(Itemized modification records)

+ + +

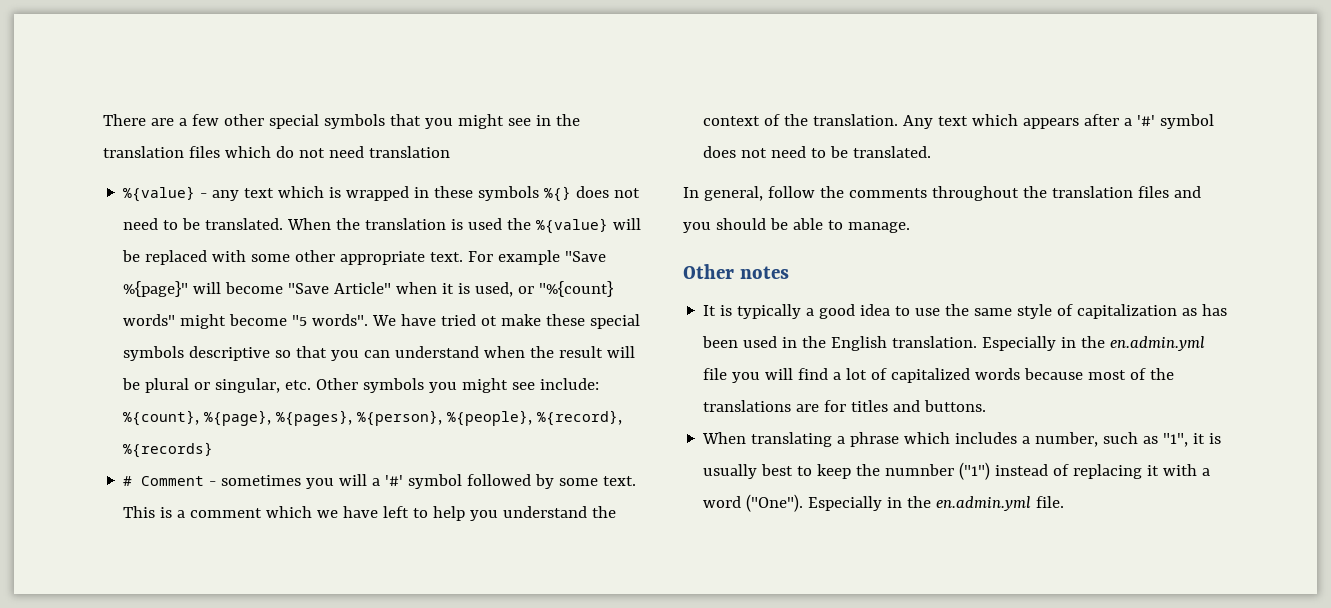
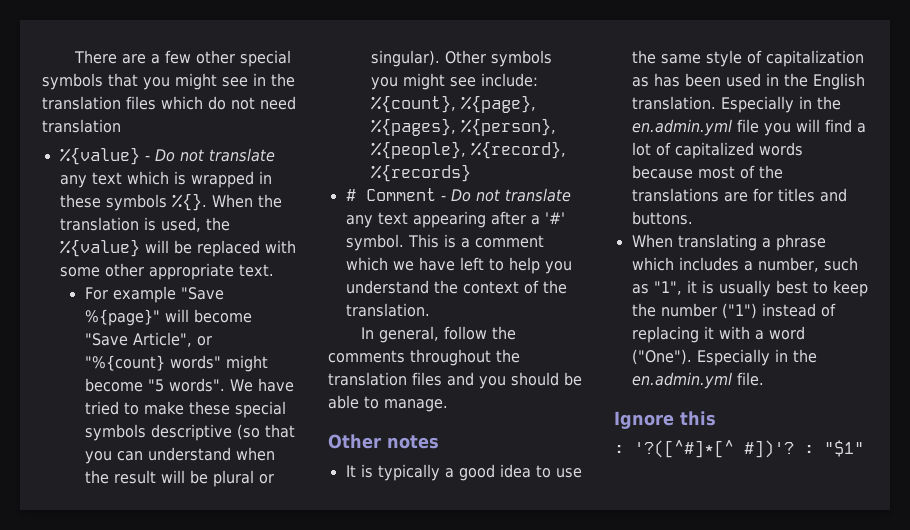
(208, 195) none -> [154,148,275,162] Do not translate
[544,186,641,202] [123,218,284,230] %{} does not need to be translated. -> [171,193,207,211] %{}.
[468,218,503,230] used -> [160,217,201,232] used,
(464, 257) none -> (274, 270) //
[334,282,514,297] Article" when it is used, -> [132,332,192,347] Article",
[481,316,498,326] ot -> [123,402,139,415] to
[275,350,292,358] so -> [236,424,260,440] (so
[215,378,312,393] singular, etc. -> [370,50,440,67] singular).
[221,474,637,489] sometimes you will a '#' symbol followed by some text. -> [450,188,571,202] [345,211,565,228] [345,234,404,251] Do not translate any text appearing after a '#' symbol.
[903,114,1215,129] [703,146,932,158] Any text which appears after a '#' symbol does not need to be translated. -> (430, 310) none
[885,464,955,476] numnber -> [660,303,717,317] number
(1065, 502) none -> [614,411,716,429] [614,440,864,458] // Ignore this // : '?([^#]*[^ #])'? : "$1"

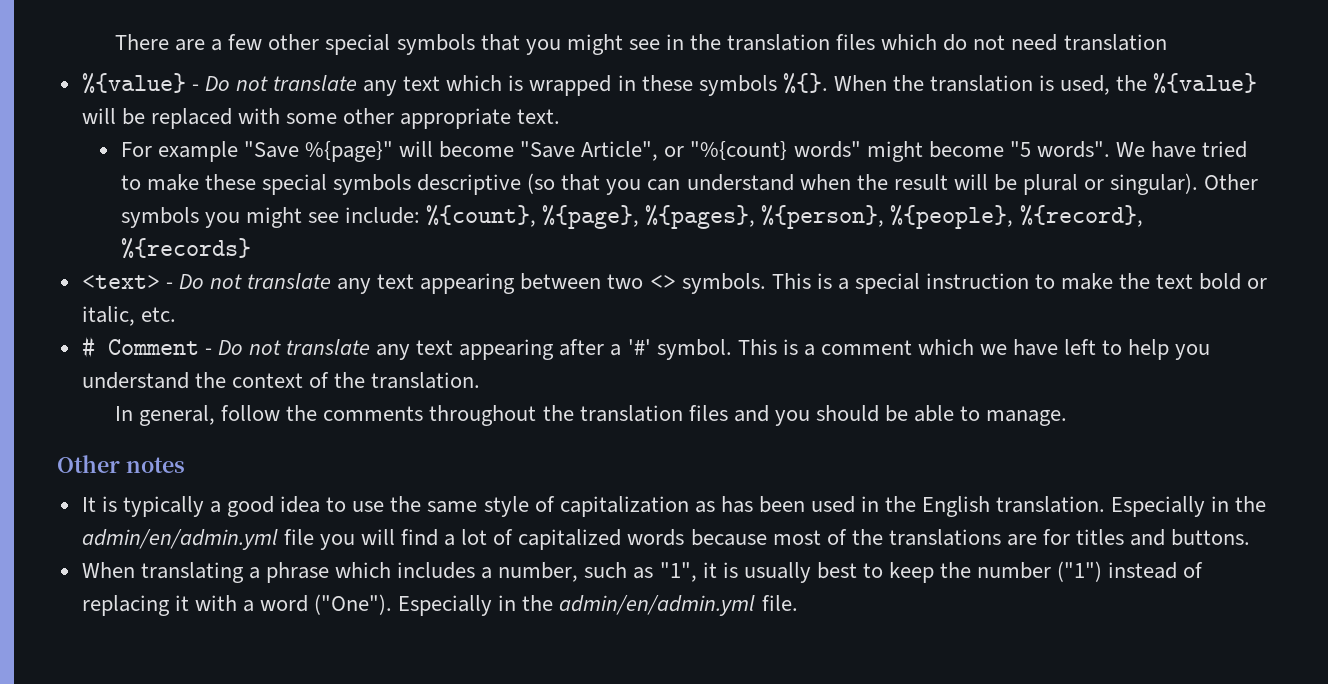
(471, 173) none -> [81,273,1268,294] [81,306,176,326] // <text> - Do not translate any text appearing between two <> symbols. This is a special instruction to make the text bold or italic, etc.
[631,119,732,136] en.admin.yml -> [81,529,278,550] admin/en/admin.yml
[631,372,732,389] en.admin.yml -> [559,595,756,616] admin/en/admin.yml
[614,411,716,429] [614,440,864,458] // Ignore this // : '?([^#]*[^ #])'? : "$1" -> (798, 603) none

+ + +

Problem requirements:
Write out the line containing "(471, 173) none" and every line after it through the end of the entries. Keep each one exactly as it is, and add nothing.

Worked solution:
(471, 173) none -> [81,273,1268,294] [81,306,176,326] // <text> - Do not translate any text appearing between two <> symbols. This is a special instruction to make the text bold or italic, etc.
[631,119,732,136] en.admin.yml -> [81,529,278,550] admin/en/admin.yml
[631,372,732,389] en.admin.yml -> [559,595,756,616] admin/en/admin.yml
[614,411,716,429] [614,440,864,458] // Ignore this // : '?([^#]*[^ #])'? : "$1" -> (798, 603) none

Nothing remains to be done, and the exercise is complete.